Items from a dataset
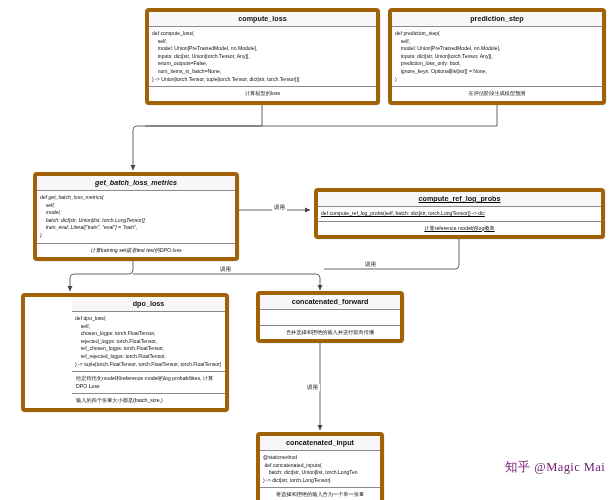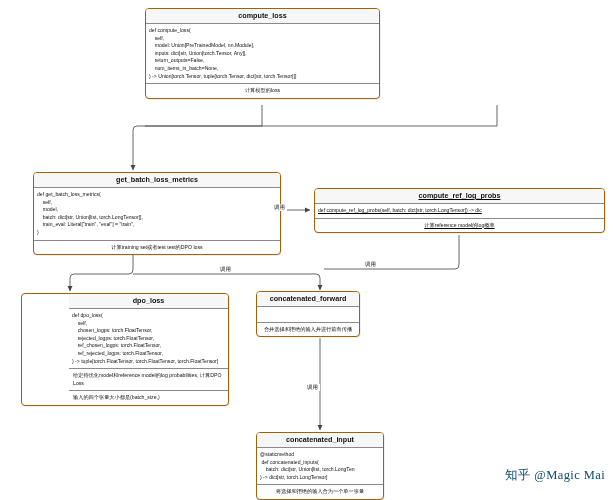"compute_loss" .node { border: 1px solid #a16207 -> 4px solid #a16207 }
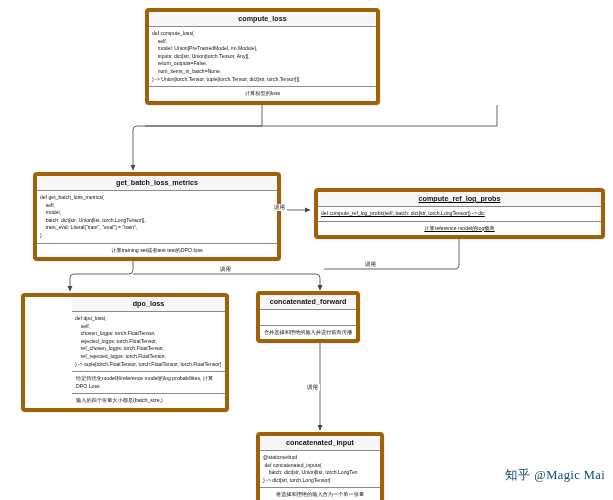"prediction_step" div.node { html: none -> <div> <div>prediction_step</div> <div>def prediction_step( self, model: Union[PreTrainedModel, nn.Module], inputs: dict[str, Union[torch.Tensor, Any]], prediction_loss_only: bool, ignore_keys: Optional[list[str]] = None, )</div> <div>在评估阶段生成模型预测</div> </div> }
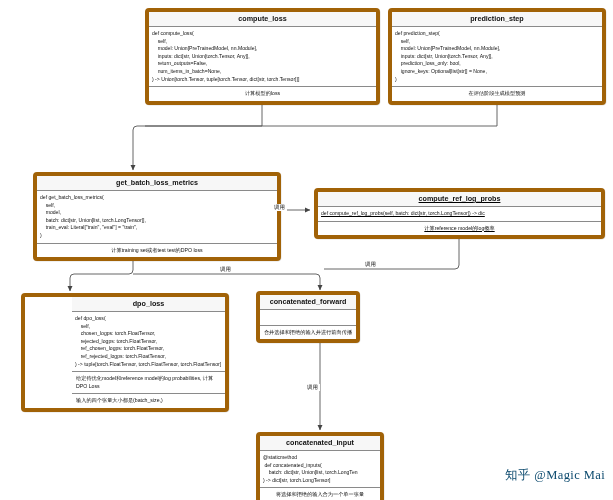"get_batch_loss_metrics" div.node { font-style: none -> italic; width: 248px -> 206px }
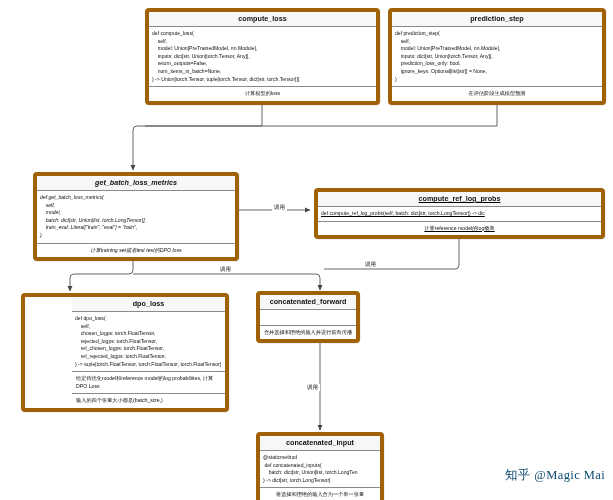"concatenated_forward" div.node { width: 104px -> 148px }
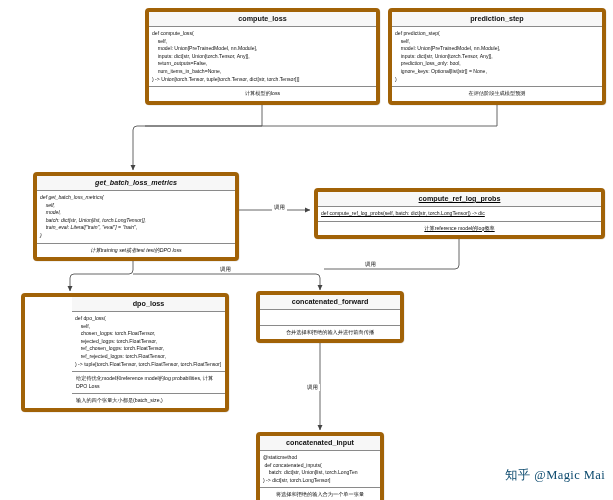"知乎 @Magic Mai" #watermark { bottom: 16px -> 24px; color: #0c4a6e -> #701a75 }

• **Exercise aim**
The lines from the one holding "width: 104px ->" through the end of the entries are to be transcribed exactly, both ends included, with the pictures left out.

• **Answer to this exercise**
"concatenated_forward" div.node { width: 104px -> 148px }
"知乎 @Magic Mai" #watermark { bottom: 16px -> 24px; color: #0c4a6e -> #701a75 }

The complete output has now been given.